BEGIN LISTED ENTRIES
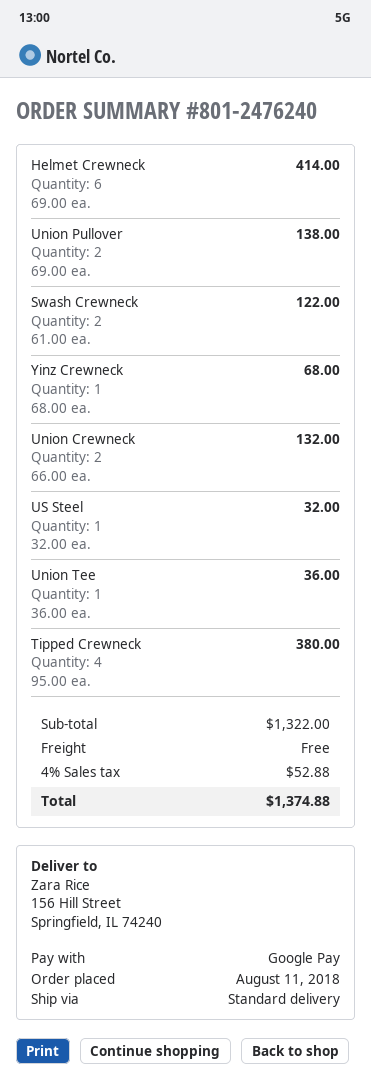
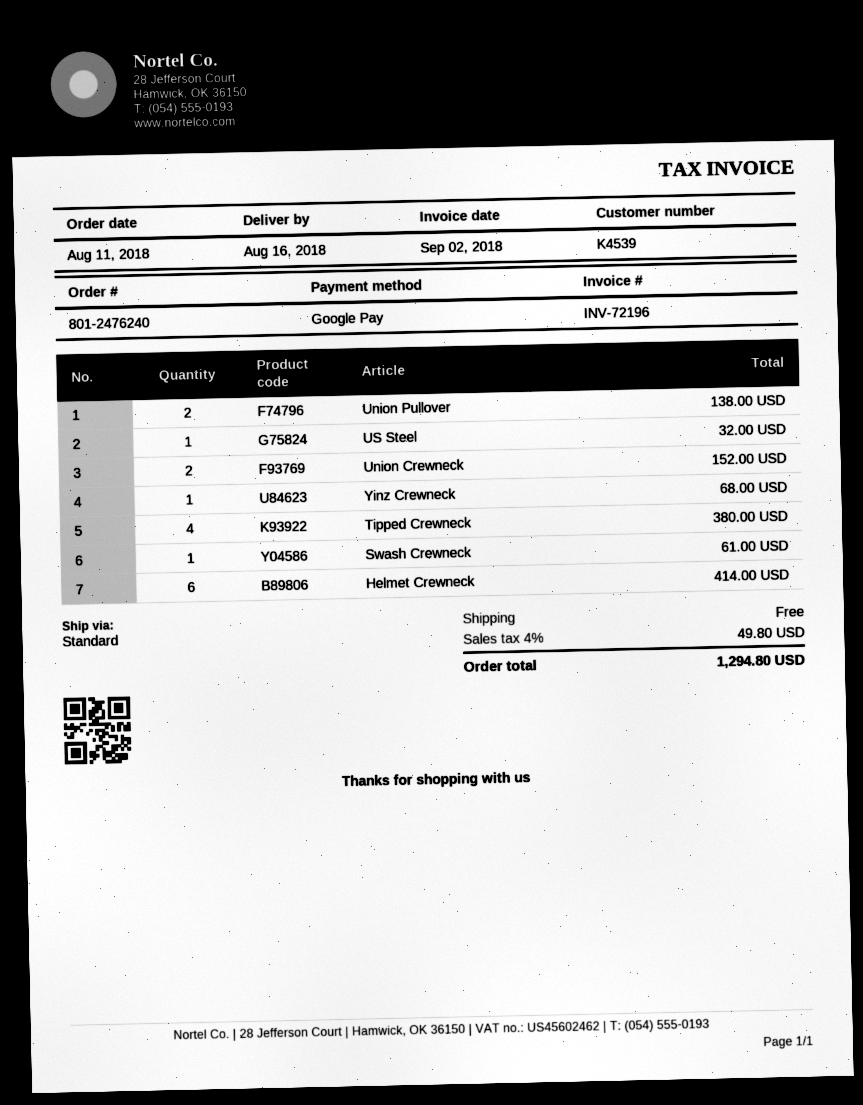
Swash Crewneck: 2 for 122.00 -> 1 for 61.00
Union Crewneck: 2 for 132.00 -> 2 for 152.00
Union Tee: 1 for 36.00 -> none
tax: 4% = 52.88 -> 4% = 49.80
total: 1374.88 -> 1294.80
END LISTED ENTRIES
Reproduce the material above verbatim; omit every picture.

◆ ANSWER BELOW ◆
Swash Crewneck: 2 for 122.00 -> 1 for 61.00
Union Crewneck: 2 for 132.00 -> 2 for 152.00
Union Tee: 1 for 36.00 -> none
tax: 4% = 52.88 -> 4% = 49.80
total: 1374.88 -> 1294.80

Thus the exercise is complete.